Sekularisasi di Barat telah memisahkan sains dari agama, karena agama dianggap
tidak relevan bagi pengembangan sains. Dalam sains Barat, alam semesta tidak
diciptakan oleh Tuhan, tetapi muncul dengan sendirinya secara kebetulan karena
adanya fluktuasi dalam energi vakum kari ketiadaan (exnihilo), sebab memang
keberadaan Tuhan tidak pernah masuk dalam pembicaraan sains. Langkah tepat yang
harus dilakukan ummat Islam adalah memagari sains yang sekular itu; yakni dengan
membuat sains sebagai himpunan informasi yang rapat, namun terbuka secara
matematis, dengan konsep keTuhanan berada di perbatasannya. Dengan demikian
maka akidah Islamiyah tetap berada di luar himpunan, namun dapat dihampiri
sebagai limit sedekat-dekatnya.
Sebagai contoh adalah, masalah penciptaan makhluk hidup di bumi, ummat Islam
dapat memasukkan ajaran bahwa makhluk hidup tidak muncul dengan sendirinya,
melainkan diciptakan oleh Yang Maha Hidup, yang mendorong terjadinya kehidupan
di bumi dan evolusinya. hal ini dapat dirujuk pada ayat 68 surat Qashash yang
artinya:
"dan Tuhanmu menciptakan apa saja yang diinginkan Nya serta memilih; tiada bagi
mereka suatu pilihan"
Memang ajaran-ajaran tersebut tidak termasuk dalam sains, apabila yang
dimaksudkan disini adalah sains Barat yang sekular, namun bagi seorang Muslim,
informasi yang berada di perbatasan sains itu akan dapat diterima sebagai limit
karena ia membawa serta ajaran-ajaran yang terkandung di dalam Al Qur'an.
Referensi:
1. Al Qur'an, Penerbit Departemen Agama Republik Indonesia.

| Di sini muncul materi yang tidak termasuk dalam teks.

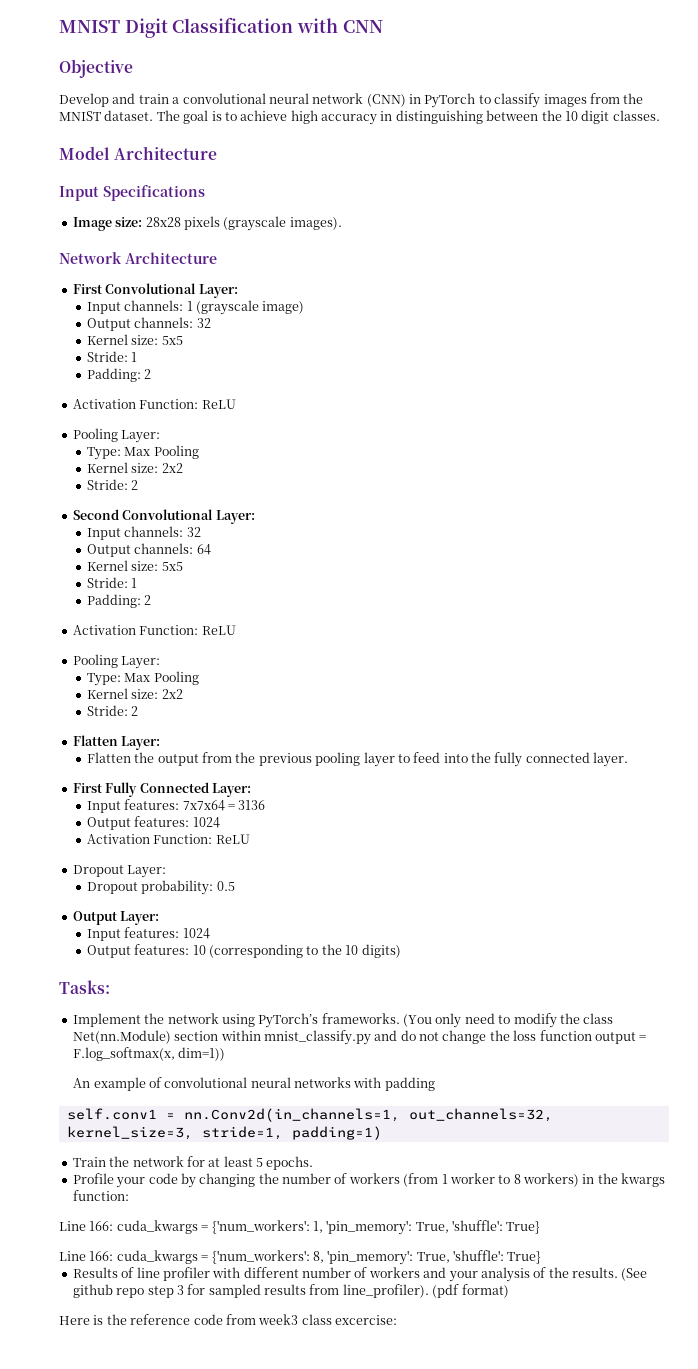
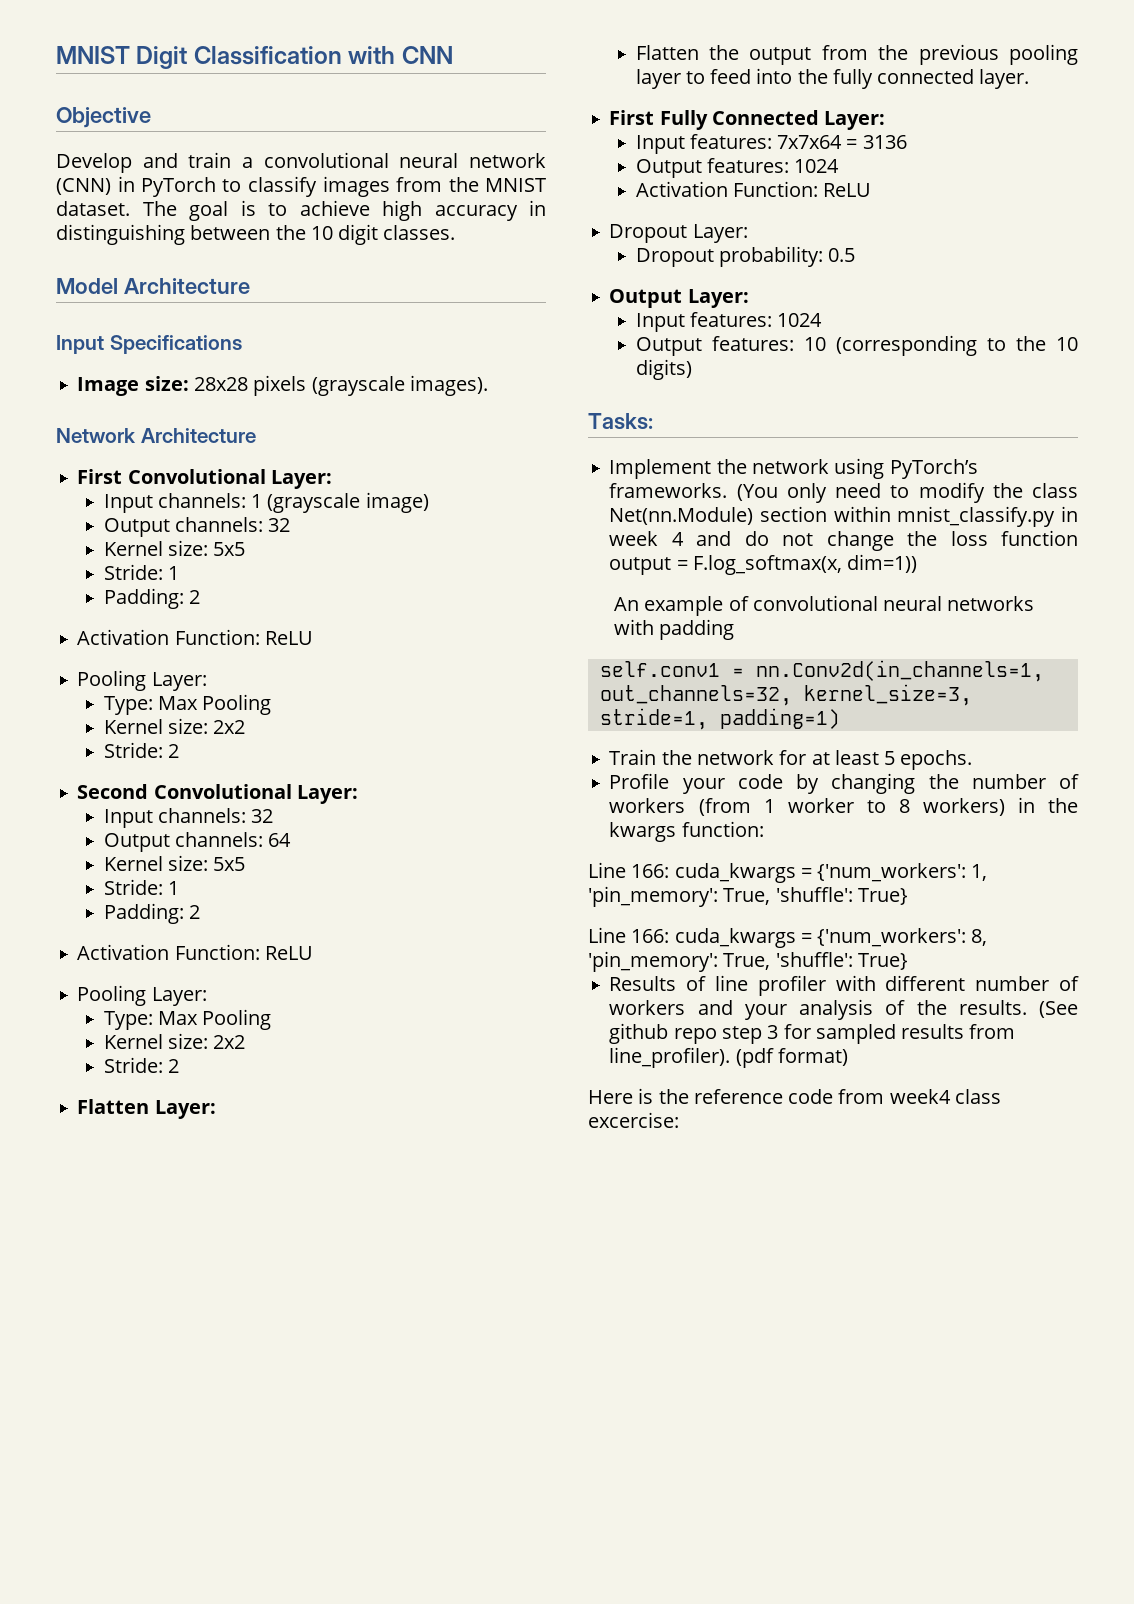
- (You only need to modify the class Net(nn.Module) section within mnist_classify.py and do not change the loss function output = F.log_softmax(x, dim=1))
+ (You only need to modify the class Net(nn.Module) section within mnist_classify.py in week 4 and do not change the loss function output = F.log_softmax(x, dim=1))
- Here is the reference code from week3 class excercise:
+ Here is the reference code from week4 class excercise:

2. Baiquni, A., Al Qur'an, Ilmu Pengetahuan, dan Teknologi, PT Dana Bhakti Prima
Yasa, Yogyakarta, 1996.
3. __________, Al Qur'an dan Ilmu Pengetahuan Kealaman, PT Dana Bhakti Prima
Yasa, Yogyakarta, 1997.
4. Mas'ud, I., dan Paryono, J., Ilmu Alamiah Dasar untuk IAIN dan PTAIS, CV.